[Material provided Boundary: Start]
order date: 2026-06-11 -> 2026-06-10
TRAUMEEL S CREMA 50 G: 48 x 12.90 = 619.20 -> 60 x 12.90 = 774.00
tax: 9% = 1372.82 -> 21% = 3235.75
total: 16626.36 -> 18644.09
[Material provided Boundary: End]
[Material provided Boundary: Start]
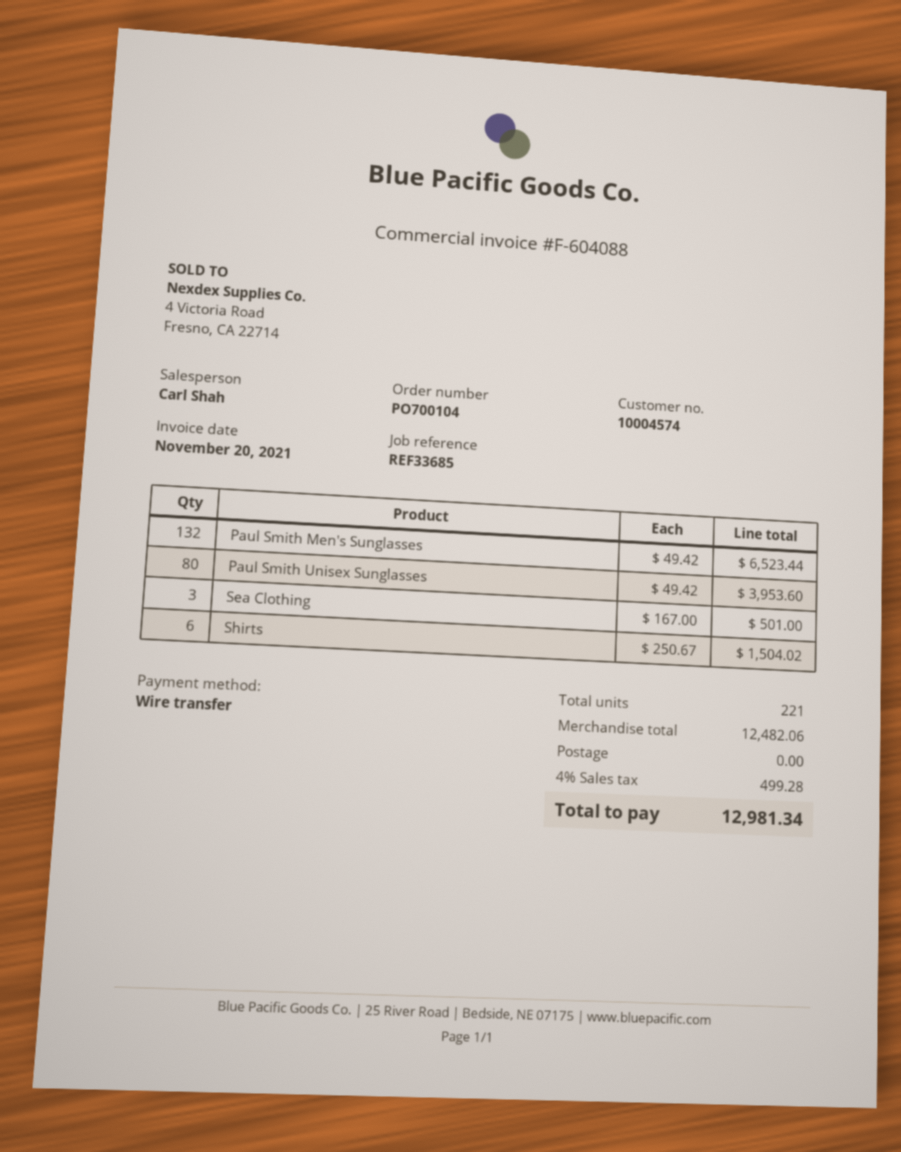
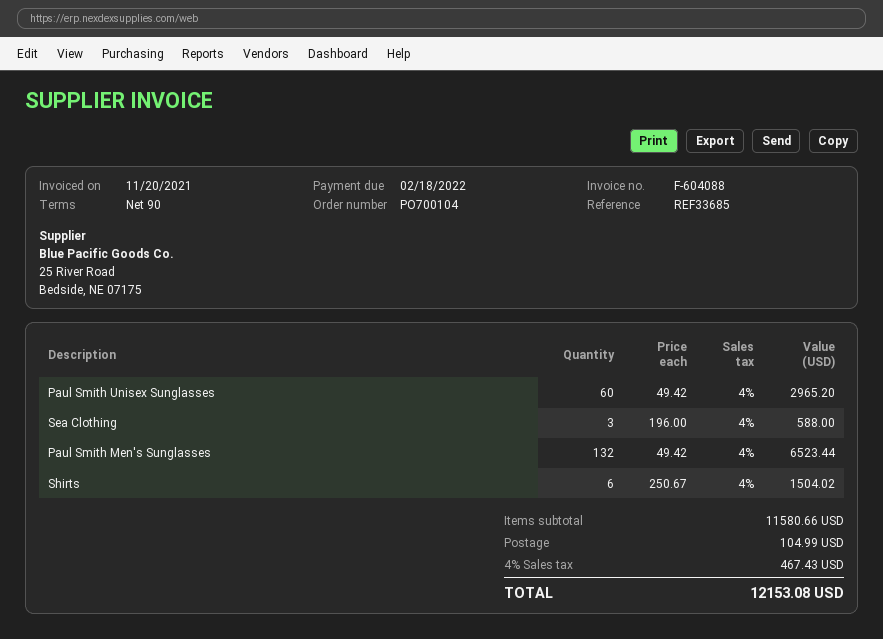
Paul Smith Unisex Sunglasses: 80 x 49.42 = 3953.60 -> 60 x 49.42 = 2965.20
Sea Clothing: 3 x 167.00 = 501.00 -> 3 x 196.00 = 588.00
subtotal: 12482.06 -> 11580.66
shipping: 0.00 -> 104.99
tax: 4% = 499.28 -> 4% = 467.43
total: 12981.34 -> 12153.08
[Material provided Boundary: End]
From the records above, print only the lines between the one holding "shipping: 0.00 -> 104.99" and the one holding "total: 12981.34 -> 12153.08", inclusive, exactly as they stand.

shipping: 0.00 -> 104.99
tax: 4% = 499.28 -> 4% = 467.43
total: 12981.34 -> 12153.08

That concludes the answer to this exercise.